INPUT DATA below:

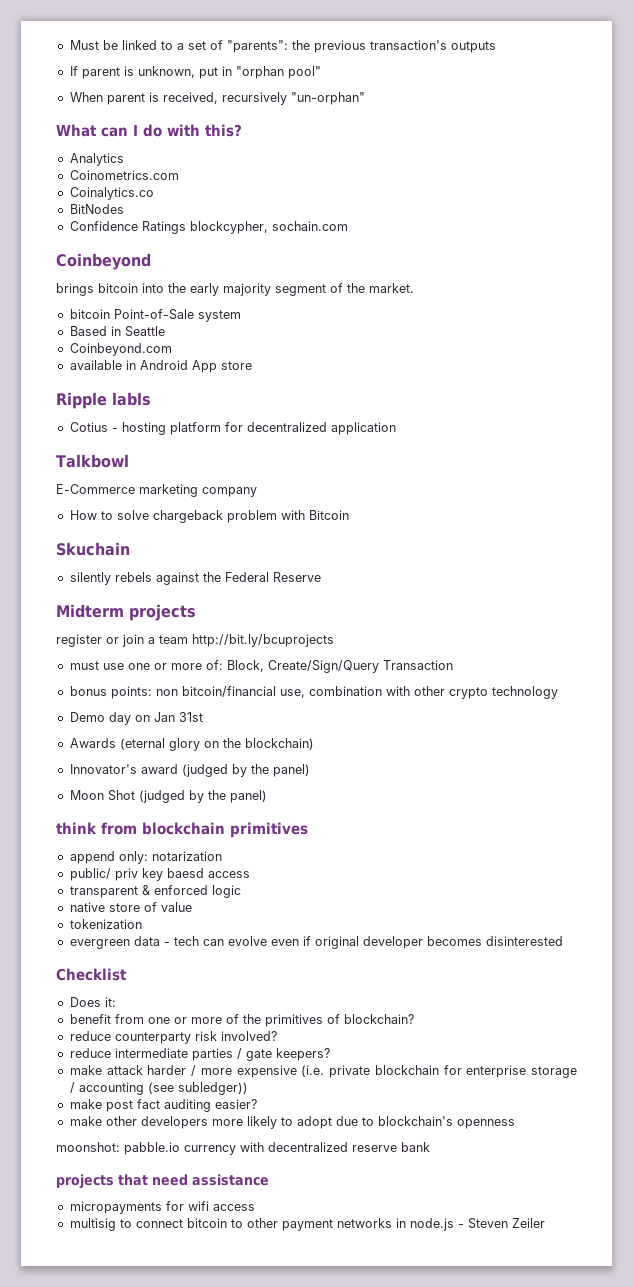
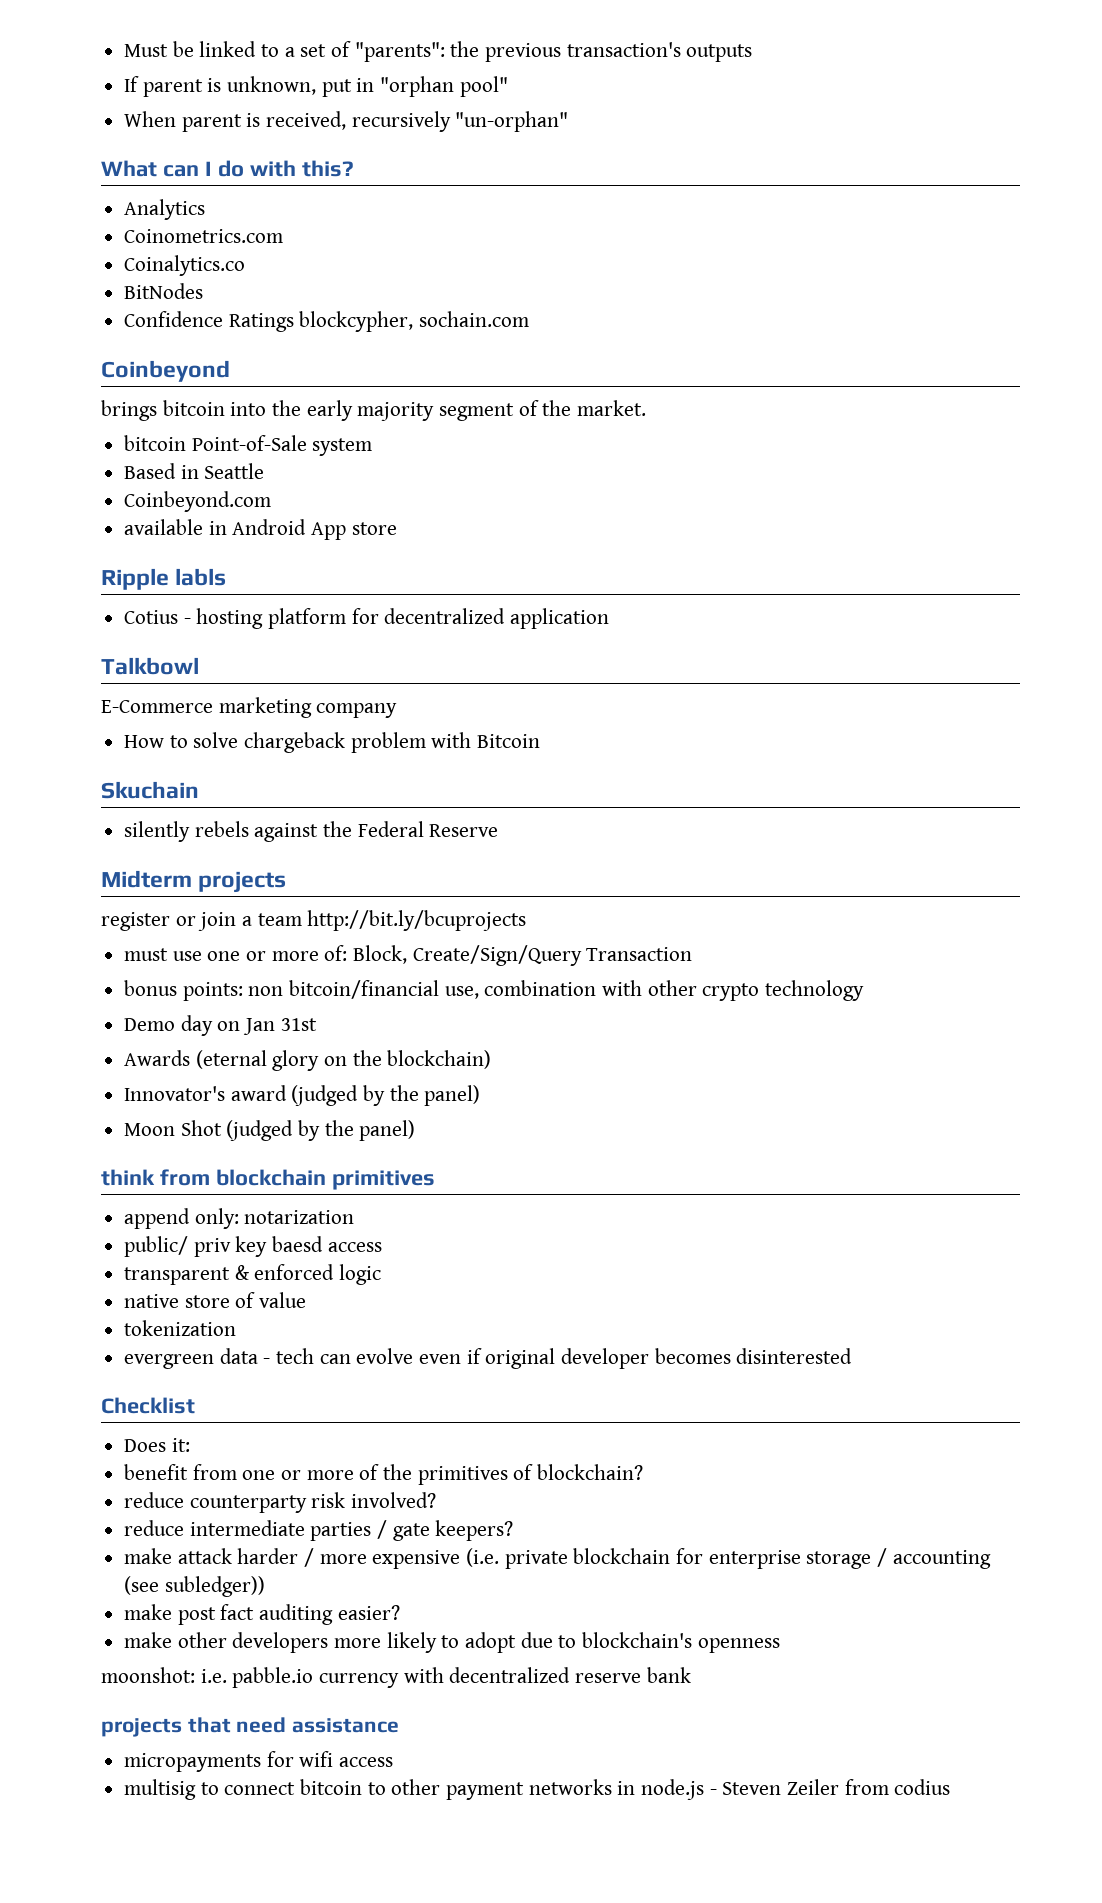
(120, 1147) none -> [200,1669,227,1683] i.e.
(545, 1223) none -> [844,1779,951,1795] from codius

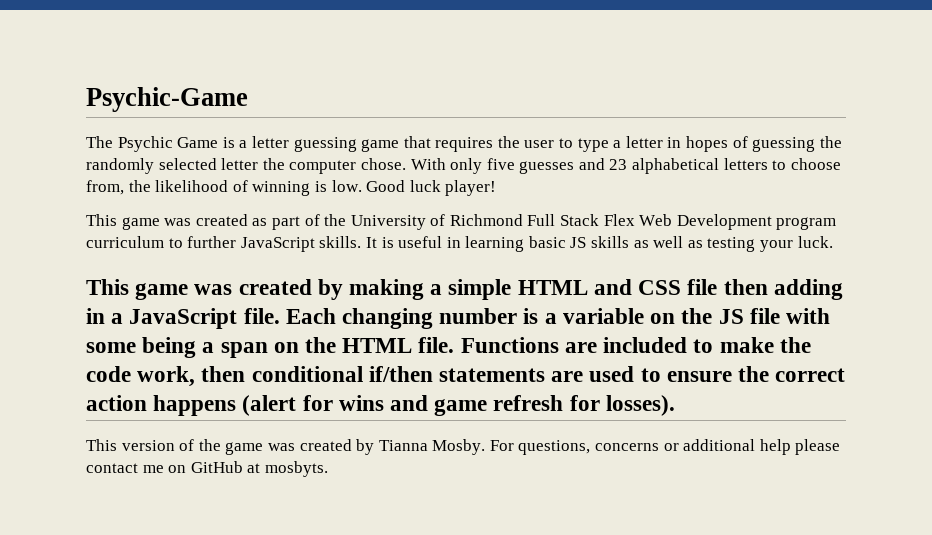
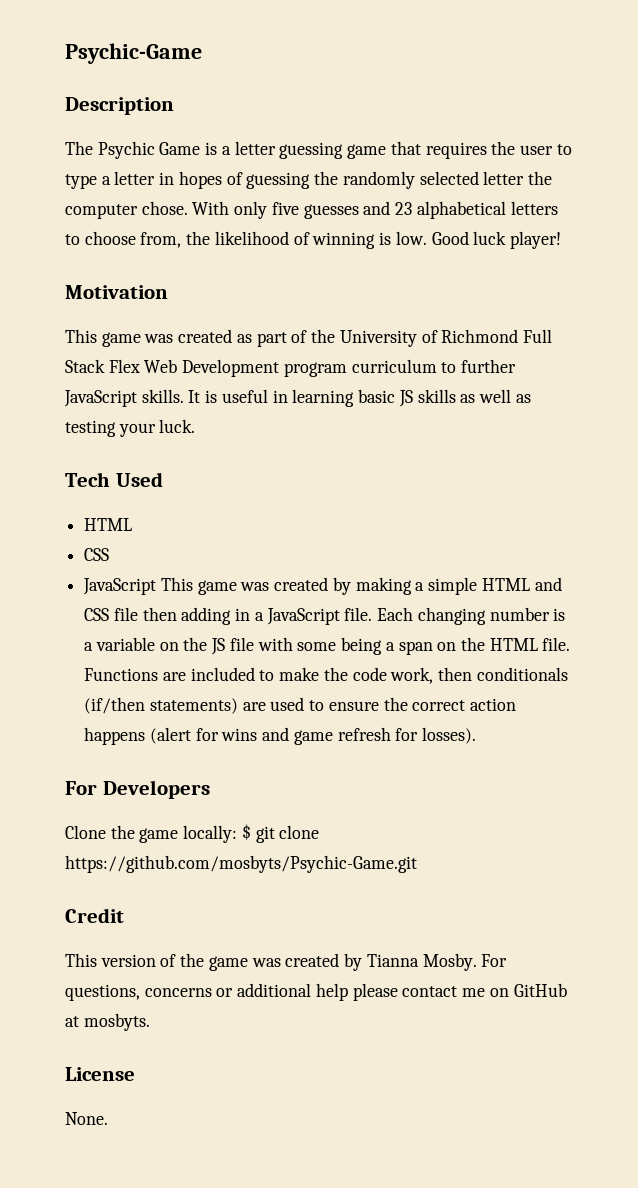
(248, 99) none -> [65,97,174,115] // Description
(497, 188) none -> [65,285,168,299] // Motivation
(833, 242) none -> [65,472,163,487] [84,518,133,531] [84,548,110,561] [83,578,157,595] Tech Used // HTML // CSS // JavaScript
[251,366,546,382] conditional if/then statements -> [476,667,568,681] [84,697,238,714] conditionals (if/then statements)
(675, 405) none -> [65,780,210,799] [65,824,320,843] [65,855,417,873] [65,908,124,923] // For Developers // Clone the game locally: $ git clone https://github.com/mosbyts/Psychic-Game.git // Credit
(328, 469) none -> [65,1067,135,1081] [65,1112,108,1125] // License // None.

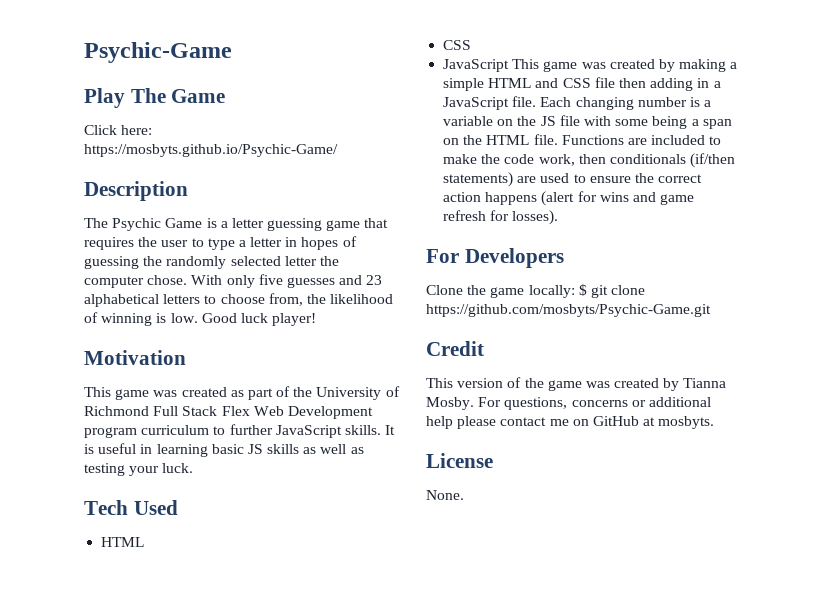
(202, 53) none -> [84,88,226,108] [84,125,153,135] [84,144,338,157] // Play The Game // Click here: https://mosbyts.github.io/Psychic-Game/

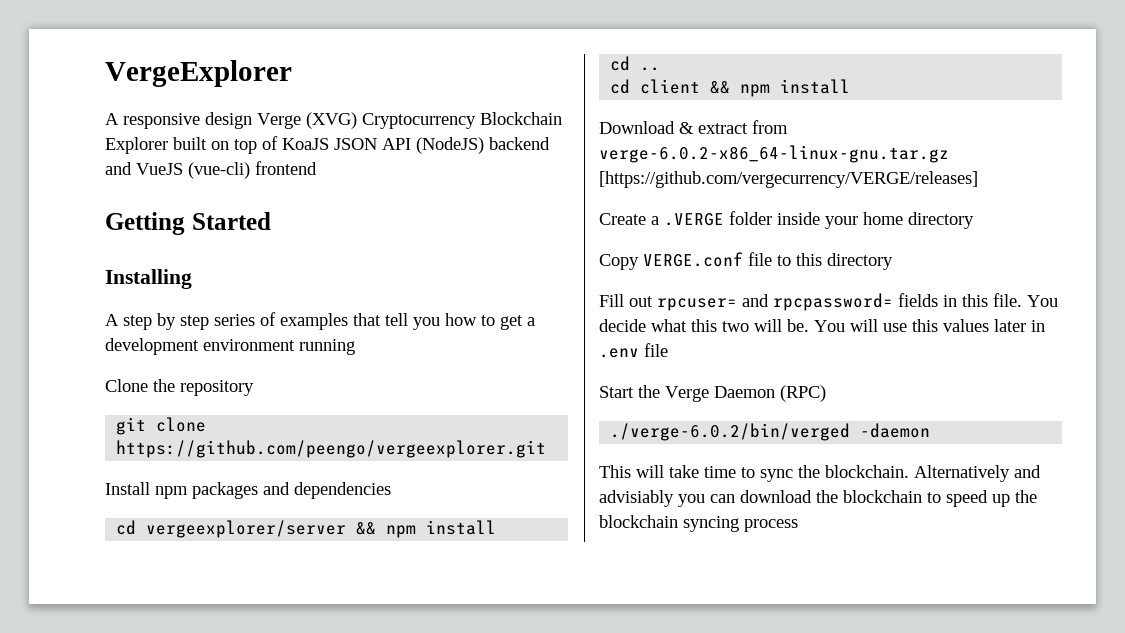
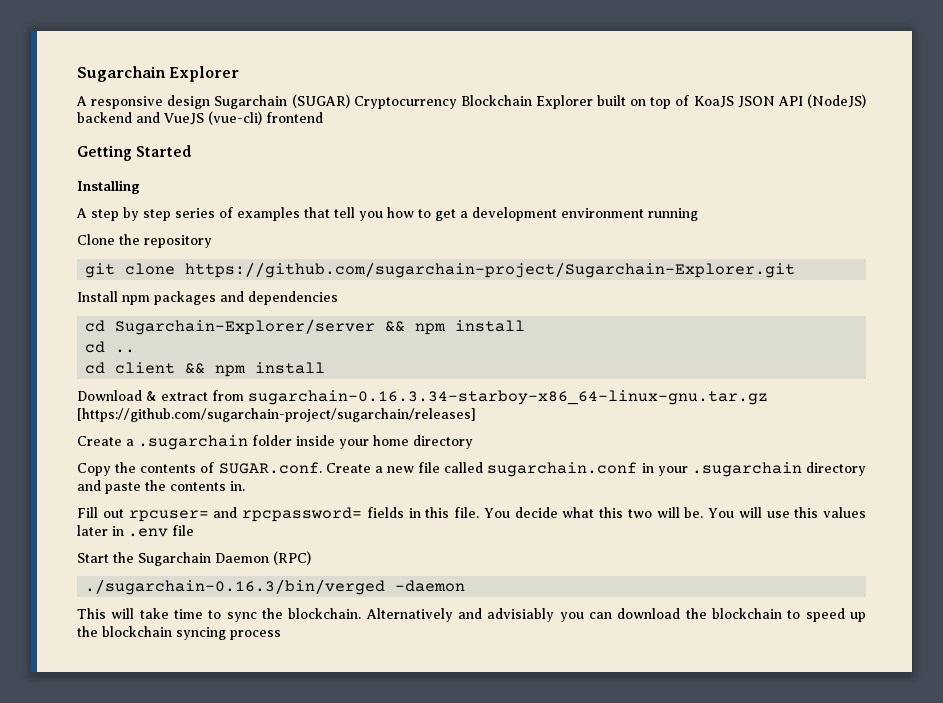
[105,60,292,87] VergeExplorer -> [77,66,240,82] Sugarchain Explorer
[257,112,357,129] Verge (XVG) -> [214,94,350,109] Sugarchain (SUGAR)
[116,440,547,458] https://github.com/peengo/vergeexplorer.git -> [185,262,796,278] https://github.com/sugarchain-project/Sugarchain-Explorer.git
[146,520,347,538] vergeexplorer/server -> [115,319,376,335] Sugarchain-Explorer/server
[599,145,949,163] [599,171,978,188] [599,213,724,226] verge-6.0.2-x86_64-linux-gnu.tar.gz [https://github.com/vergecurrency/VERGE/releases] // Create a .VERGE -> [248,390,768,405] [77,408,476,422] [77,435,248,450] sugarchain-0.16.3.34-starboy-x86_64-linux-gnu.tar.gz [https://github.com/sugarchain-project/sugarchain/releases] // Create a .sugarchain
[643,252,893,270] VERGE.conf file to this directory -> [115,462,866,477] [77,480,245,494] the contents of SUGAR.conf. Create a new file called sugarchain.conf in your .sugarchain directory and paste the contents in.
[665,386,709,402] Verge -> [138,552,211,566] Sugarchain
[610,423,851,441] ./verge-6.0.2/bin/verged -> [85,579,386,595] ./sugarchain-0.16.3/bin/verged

End of INPUT DATA.

Leave out every picture and copy the rest of the records exactly.

[EXERCISE ANSWER]:
(120, 1147) none -> [200,1669,227,1683] i.e.
(545, 1223) none -> [844,1779,951,1795] from codius

(248, 99) none -> [65,97,174,115] // Description
(497, 188) none -> [65,285,168,299] // Motivation
(833, 242) none -> [65,472,163,487] [84,518,133,531] [84,548,110,561] [83,578,157,595] Tech Used // HTML // CSS // JavaScript
[251,366,546,382] conditional if/then statements -> [476,667,568,681] [84,697,238,714] conditionals (if/then statements)
(675, 405) none -> [65,780,210,799] [65,824,320,843] [65,855,417,873] [65,908,124,923] // For Developers // Clone the game locally: $ git clone https://github.com/mosbyts/Psychic-Game.git // Credit
(328, 469) none -> [65,1067,135,1081] [65,1112,108,1125] // License // None.

(202, 53) none -> [84,88,226,108] [84,125,153,135] [84,144,338,157] // Play The Game // Click here: https://mosbyts.github.io/Psychic-Game/

[105,60,292,87] VergeExplorer -> [77,66,240,82] Sugarchain Explorer
[257,112,357,129] Verge (XVG) -> [214,94,350,109] Sugarchain (SUGAR)
[116,440,547,458] https://github.com/peengo/vergeexplorer.git -> [185,262,796,278] https://github.com/sugarchain-project/Sugarchain-Explorer.git
[146,520,347,538] vergeexplorer/server -> [115,319,376,335] Sugarchain-Explorer/server
[599,145,949,163] [599,171,978,188] [599,213,724,226] verge-6.0.2-x86_64-linux-gnu.tar.gz [https://github.com/vergecurrency/VERGE/releases] // Create a .VERGE -> [248,390,768,405] [77,408,476,422] [77,435,248,450] sugarchain-0.16.3.34-starboy-x86_64-linux-gnu.tar.gz [https://github.com/sugarchain-project/sugarchain/releases] // Create a .sugarchain
[643,252,893,270] VERGE.conf file to this directory -> [115,462,866,477] [77,480,245,494] the contents of SUGAR.conf. Create a new file called sugarchain.conf in your .sugarchain directory and paste the contents in.
[665,386,709,402] Verge -> [138,552,211,566] Sugarchain
[610,423,851,441] ./verge-6.0.2/bin/verged -> [85,579,386,595] ./sugarchain-0.16.3/bin/verged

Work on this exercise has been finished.